Et qu’en est-il des Chōchin, ces lanternes de papier ou de soie, omniprésentes à la nuit tombée dans les rues des villes ? Certes, les inscriptions peintes sur leurs parois rebondies sont des indices sur les établissements qu’elles ornent mais il est évident que ce n’est toujours pas la lumière qui prime tant elle est tamisée et retenue.
Voilà justement ce qui est fascinant dans la culture japonaise : toutes ces sources lumineuses ne cherchent surtout pas à éclairer mais à valoriser l’obscurité qu’elles révèlent, créant ainsi un tableau de clair-obscur, magique autant qu’irréel.
La source lumineuse, filtrée et ténue, est destinée à magnifier l’Ombre, ce monde fait d’incertitudes, de possibles et d’inconnu.
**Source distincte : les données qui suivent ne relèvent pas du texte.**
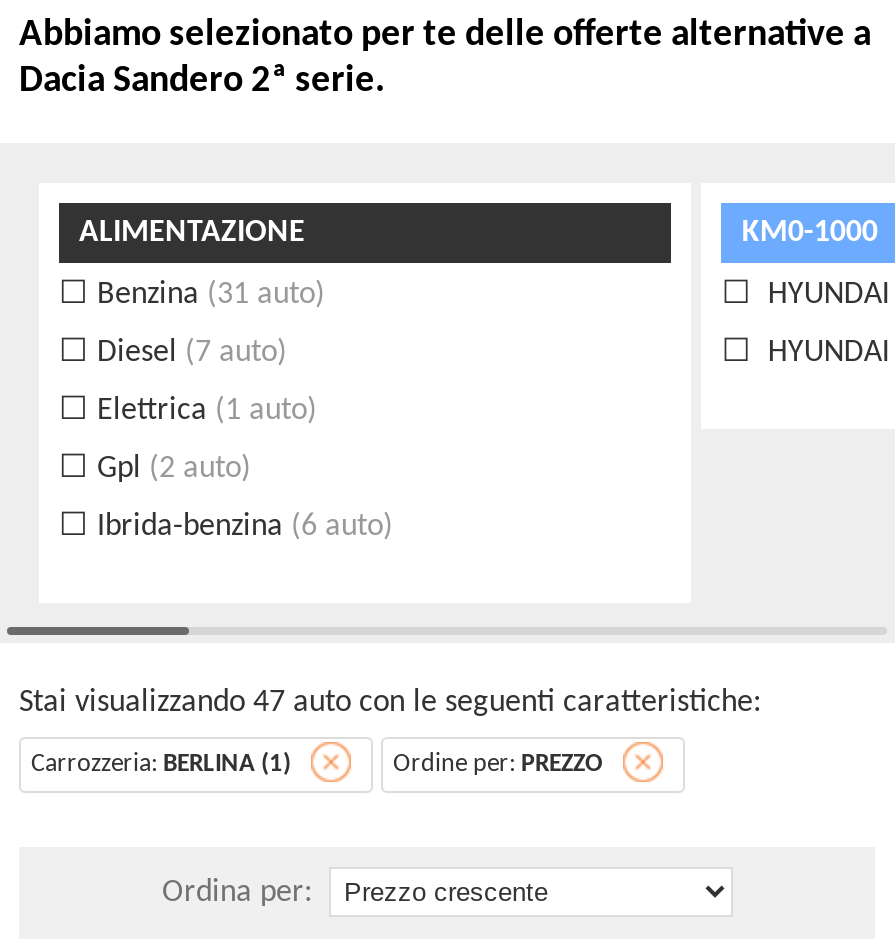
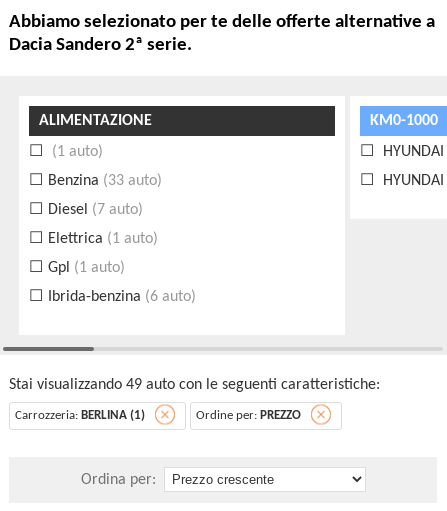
- Benzina (31 auto)
+ (1 auto)
+ Benzina (33 auto)

- Gpl (2 auto)
+ Gpl (1 auto)

- Stai visualizzando 47 auto con le seguenti caratteristiche:
+ Stai visualizzando 49 auto con le seguenti caratteristiche:
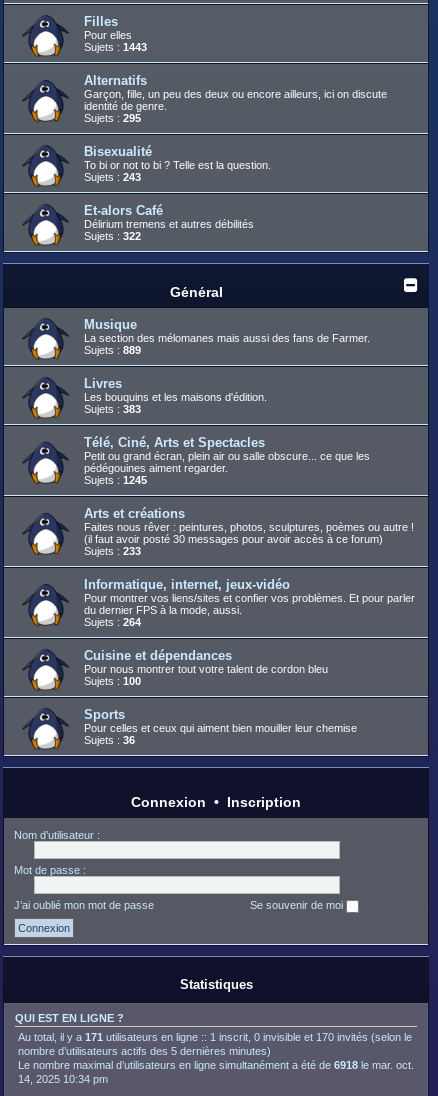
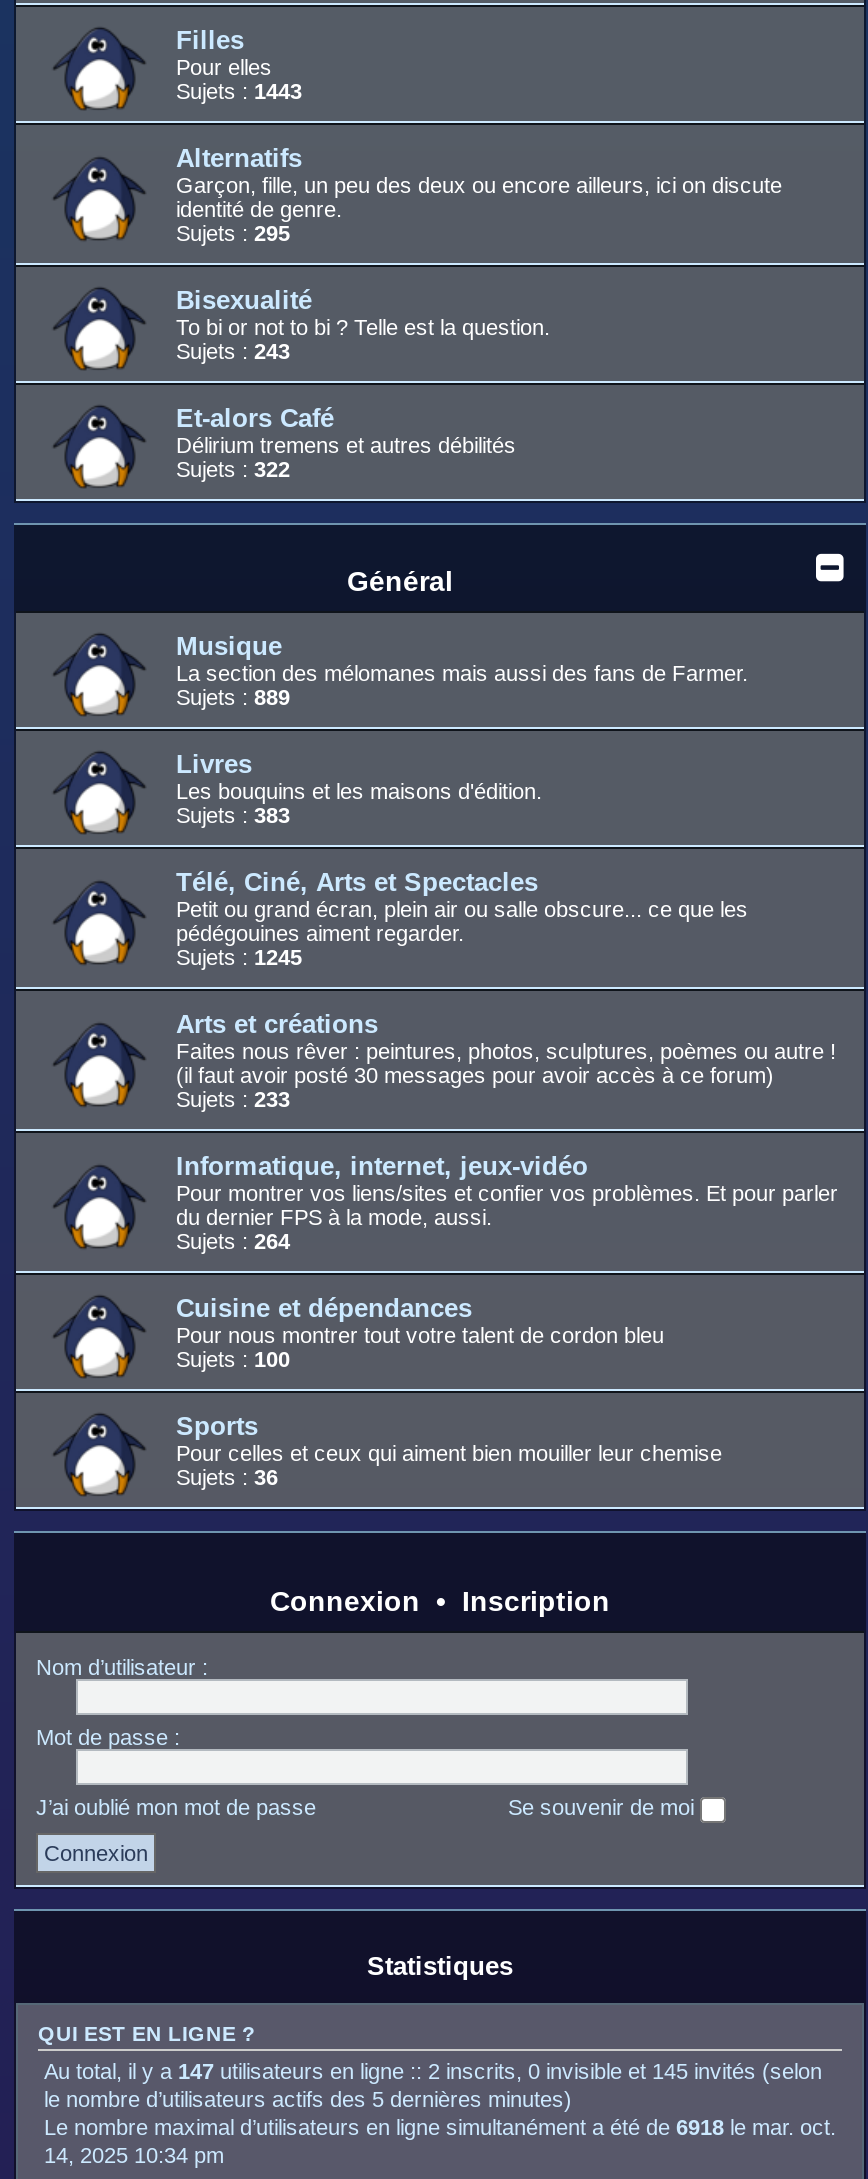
- Au total, il y a 171 utilisateurs en ligne :: 1 inscrit, 0 invisible et 170 invités (selon le
- nombre d’utilisateurs actifs des 5 dernières minutes)
+ Au total, il y a 147 utilisateurs en ligne :: 2 inscrits, 0 invisible et 145 invités (selon
+ le nombre d’utilisateurs actifs des 5 dernières minutes)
Cette ombre, si chère aux japonais, qui est là où nait l’indicible et la beauté.
« Je crois que le beau n’est pas une substance en soi, mais rien qu’un dessin d’ombres, qu’un jeu de clair-obscur produit par la juxtaposition de substances diverses. De même qu’une pierre phosphorescente qui, placée dans l’obscurité émet un rayonnement, perd, exposée au plein jour, toute sa fascination de joyau précieux, de même le beau perd son existence si l’on supprime les effets d’ombre. »
Junichiro Tanizaki – Éloge de l’ombre
Le pays qui vénère le plus l’ombre est donc celui qui possède la plus grande variété de lanternes pour justement exalter ces magnifiques jeux du clair-obscur. L’ombre est une richesse esthétique, pleine d’élégance et de sous-entendus, une source de doutes et d’inspiration, d’énigme et de révélations. Comme un geste suspendu, l’ombre appelle vers d’autres rivages que notre esprit peut sublimer à loisir. La lumière incertaine des lanternes a besoin de l’obscurité qu’elle ne peut percer, parce qu’ensemble toutes deux se renvoient la poésie de la vie et de la mort.
A l’image de la calligraphie, dont le simple trait noir vient réveiller la blancheur du papier, le halo des lanternes fait vivre l’ombre qui a tant de richesses à offrir. Dans l’ambiguïté des demi-teintes, les formes deviennent plus suggestives, les contours plus mouvants et la beauté plus exquise. Tout ce que l’on ne voit pas, mais devine, s’imprime alors dans la rétine de notre imagination que la lanterne japonaise sait si bien solliciter.
Et la noirceur du monde n’existe plus.